PROBLEM DESCRIPTION:
The line containing "-227,6 +227,9 @@" and every line after it, through the end of the material: copy these exactly and nothing else, leaving pictures out.

THE DATA:
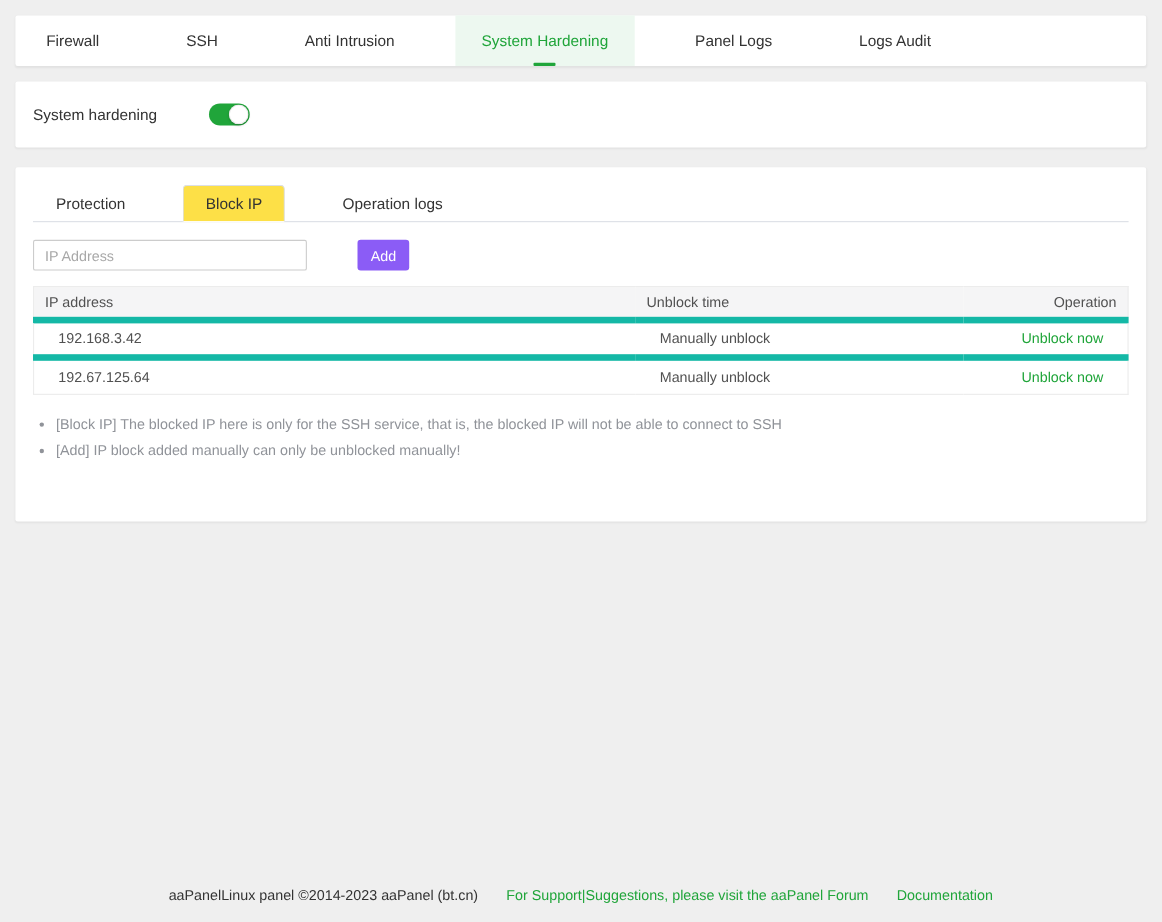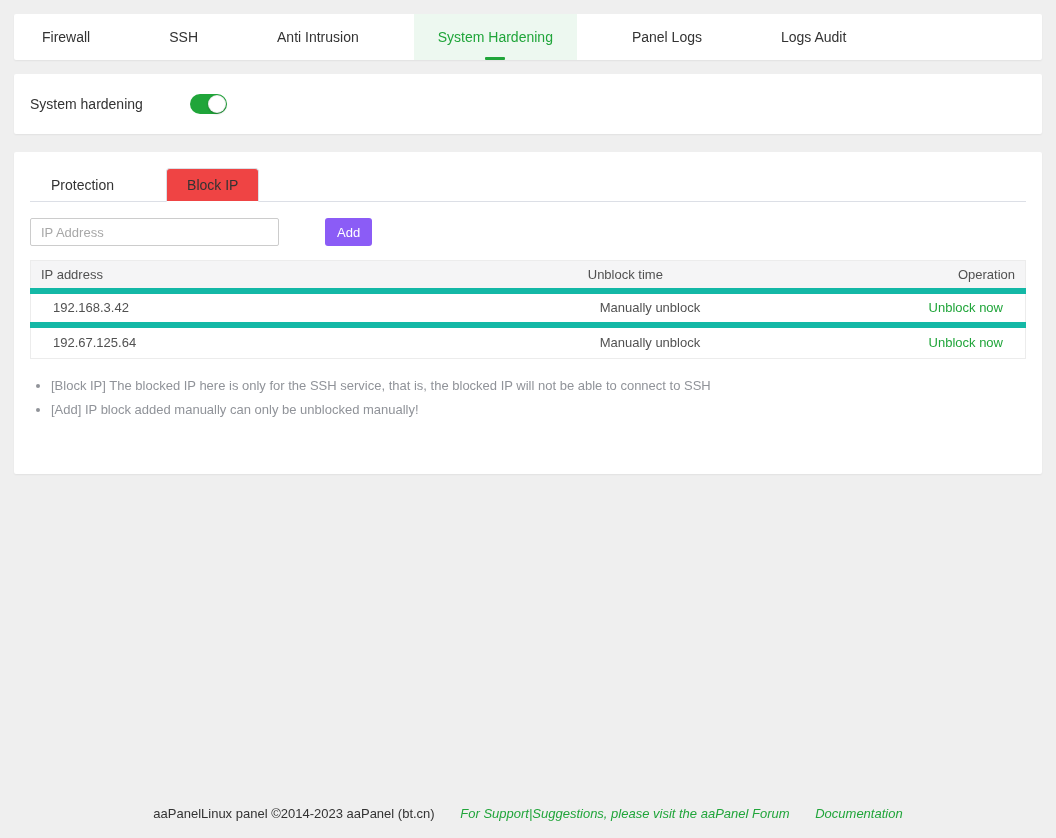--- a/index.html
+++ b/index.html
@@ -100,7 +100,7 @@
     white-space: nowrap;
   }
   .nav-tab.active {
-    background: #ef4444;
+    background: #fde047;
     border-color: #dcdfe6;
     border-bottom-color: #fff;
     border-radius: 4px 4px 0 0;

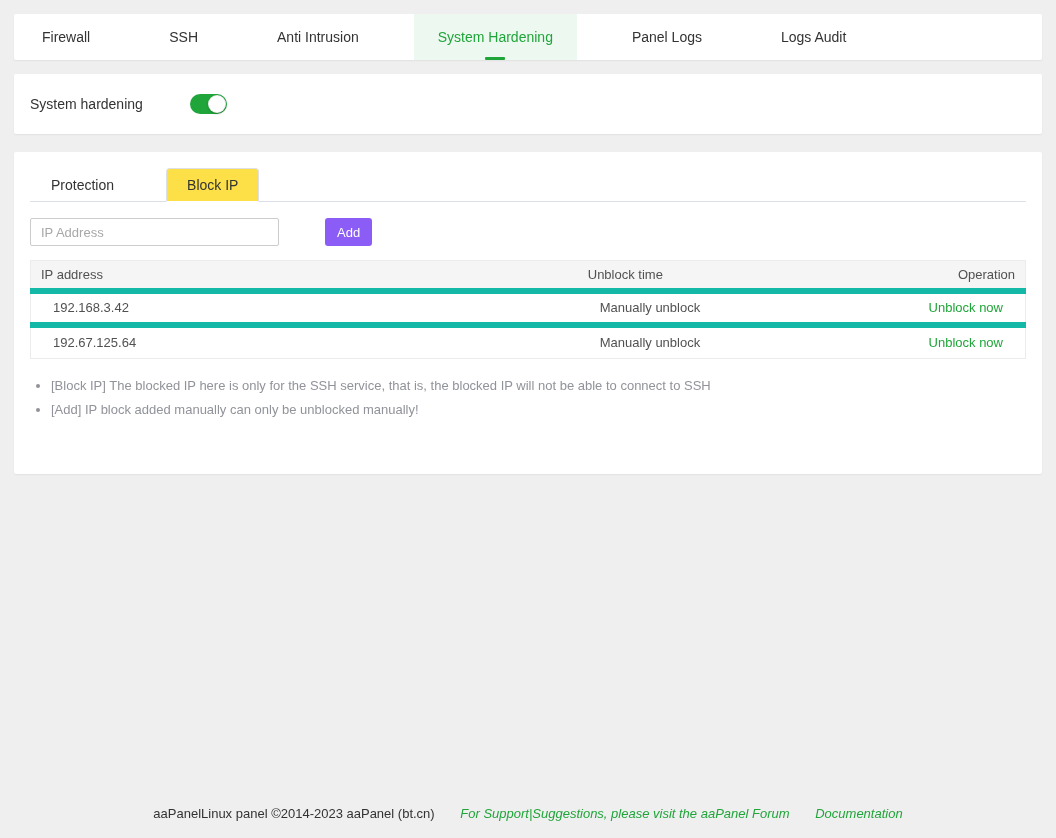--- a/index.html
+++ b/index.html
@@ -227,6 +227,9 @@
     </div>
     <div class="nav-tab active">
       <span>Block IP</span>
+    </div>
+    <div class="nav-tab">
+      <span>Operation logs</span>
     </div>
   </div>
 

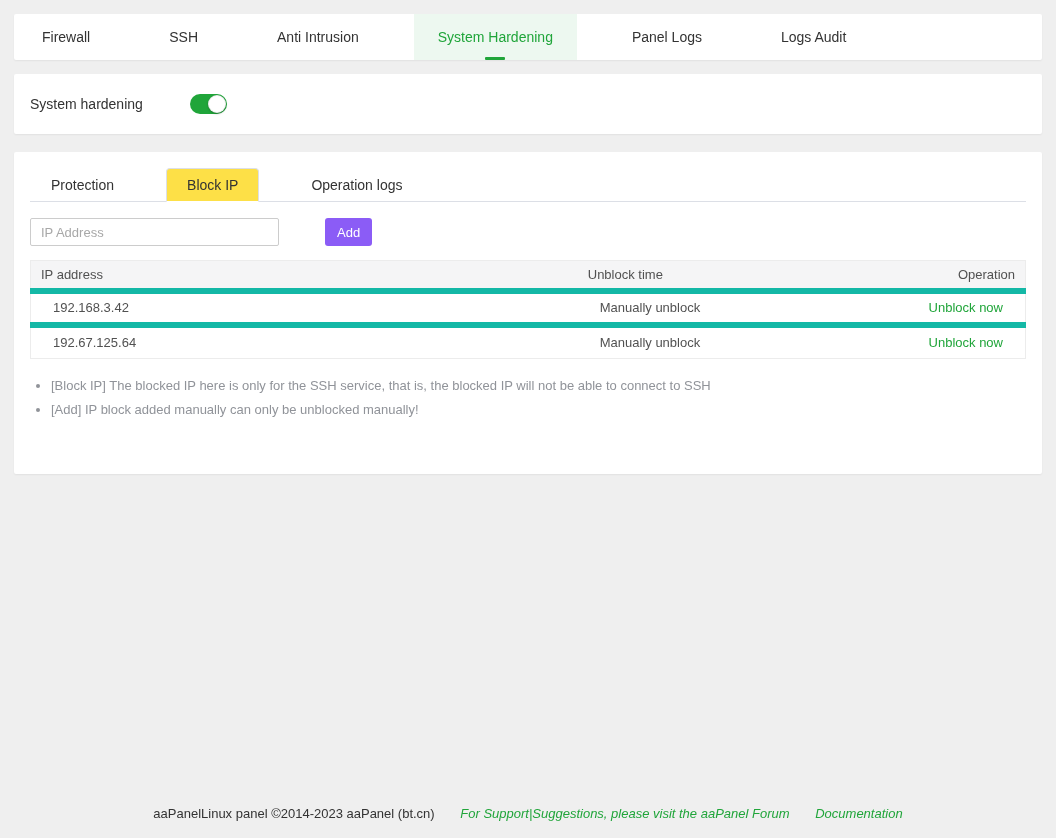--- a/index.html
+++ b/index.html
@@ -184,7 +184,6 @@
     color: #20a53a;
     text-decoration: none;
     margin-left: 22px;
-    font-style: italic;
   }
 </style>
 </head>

TASK ANSWER:
@@ -227,6 +227,9 @@
     </div>
     <div class="nav-tab active">
       <span>Block IP</span>
+    </div>
+    <div class="nav-tab">
+      <span>Operation logs</span>
     </div>
   </div>
 

--- a/index.html
+++ b/index.html
@@ -184,7 +184,6 @@
     color: #20a53a;
     text-decoration: none;
     margin-left: 22px;
-    font-style: italic;
   }
 </style>
 </head>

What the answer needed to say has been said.